The Medallion Architecture

Omar LARAQUI
3 min readSep 7, 2022

--

The Medallion Architecture

Data is a hot topic in the business world. Everyone wants to talk about the insights and value they can derive from data. There’s a good reason for that; Data is one of the most valuable resources available to today’s companies.

🧞 Who Rules The Data, Rules The World.

With the increased volume of the data, data processing and analysis are becoming more and more time-consuming. Companies are looking beyond the traditional data architectures to meet their on-demand analytical needs.

Databricks tackled the problem using the delta lake framework combined with the Medallion Architecture.

The Delta Lake framework

Delta Lake is an open source project that enables building a Lakehouse architecture on top of data lakes. Delta Lake provides ACID transactions, scalable metadata handling, and unifies streaming and batch data processing on top of existing data lakes, such as S3, ADLS, GCS, and HDFS.

Specifically, Delta Lake offers:

  • ACID transactions on Spark with Serializable isolation levels that ensure readers to never see inconsistent data.
  • Leverages Spark distributed processing power using the Scalable metadata handling
  • A table in Delta Lake is a batch table as well as a streaming source using the Streaming and batch unification principle
  • Schema enforcement with an automatic handling of schema variations to prevent insertion of bad records during ingestion.
  • Time travel with data versioning that enables rollbacks and full historical audit trails.
  • Merge, update and delete operations that enable complex use cases like change-data-capture, slowly-changing-dimension operations, streaming upserts…

The Medallion Architecture

Creating a multi layer lakehouse allow companies to enhance data quality among the different levels and at the same time fulfill their business needs.

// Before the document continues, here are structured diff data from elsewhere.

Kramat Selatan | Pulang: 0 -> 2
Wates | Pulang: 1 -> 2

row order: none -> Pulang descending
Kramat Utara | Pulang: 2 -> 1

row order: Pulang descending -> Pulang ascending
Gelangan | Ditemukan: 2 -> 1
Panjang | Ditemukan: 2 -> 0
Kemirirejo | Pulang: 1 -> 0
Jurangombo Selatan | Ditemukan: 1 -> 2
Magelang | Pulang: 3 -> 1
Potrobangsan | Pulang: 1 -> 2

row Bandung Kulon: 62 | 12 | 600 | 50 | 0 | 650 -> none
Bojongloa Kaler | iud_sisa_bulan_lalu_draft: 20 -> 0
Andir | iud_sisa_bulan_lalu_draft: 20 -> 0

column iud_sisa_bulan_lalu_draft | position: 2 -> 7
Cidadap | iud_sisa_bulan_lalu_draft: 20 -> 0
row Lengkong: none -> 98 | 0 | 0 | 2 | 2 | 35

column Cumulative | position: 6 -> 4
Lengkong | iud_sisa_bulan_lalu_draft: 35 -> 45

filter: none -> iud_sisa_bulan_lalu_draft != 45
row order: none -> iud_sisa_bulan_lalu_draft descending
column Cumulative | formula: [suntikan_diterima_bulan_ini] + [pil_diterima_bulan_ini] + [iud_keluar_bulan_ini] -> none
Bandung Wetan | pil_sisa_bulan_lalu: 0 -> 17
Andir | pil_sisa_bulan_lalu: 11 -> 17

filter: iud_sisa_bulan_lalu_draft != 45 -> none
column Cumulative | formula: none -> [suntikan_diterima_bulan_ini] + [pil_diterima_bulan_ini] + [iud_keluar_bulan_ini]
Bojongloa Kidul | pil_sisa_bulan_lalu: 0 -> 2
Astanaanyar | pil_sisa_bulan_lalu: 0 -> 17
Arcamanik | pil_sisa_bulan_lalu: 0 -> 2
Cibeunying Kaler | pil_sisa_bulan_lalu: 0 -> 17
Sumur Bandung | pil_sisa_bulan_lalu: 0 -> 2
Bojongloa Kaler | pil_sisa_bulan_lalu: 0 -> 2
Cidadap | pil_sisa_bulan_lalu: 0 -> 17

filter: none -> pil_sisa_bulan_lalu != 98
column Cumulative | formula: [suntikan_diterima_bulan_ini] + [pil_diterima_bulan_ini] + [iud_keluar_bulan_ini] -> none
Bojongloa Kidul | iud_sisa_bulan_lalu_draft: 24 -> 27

Unstructured and dirty data are easily ingested using a scalable and secure pipeline to output the highest quality enriched data. From bronze to gold, data is collected, cleaned, enhanced and aggregated to give the most valuable insights to the business. It’s a massive improvement over traditional data architectures.

Let’s jump into the architecture and see each stage of the architecture in detail.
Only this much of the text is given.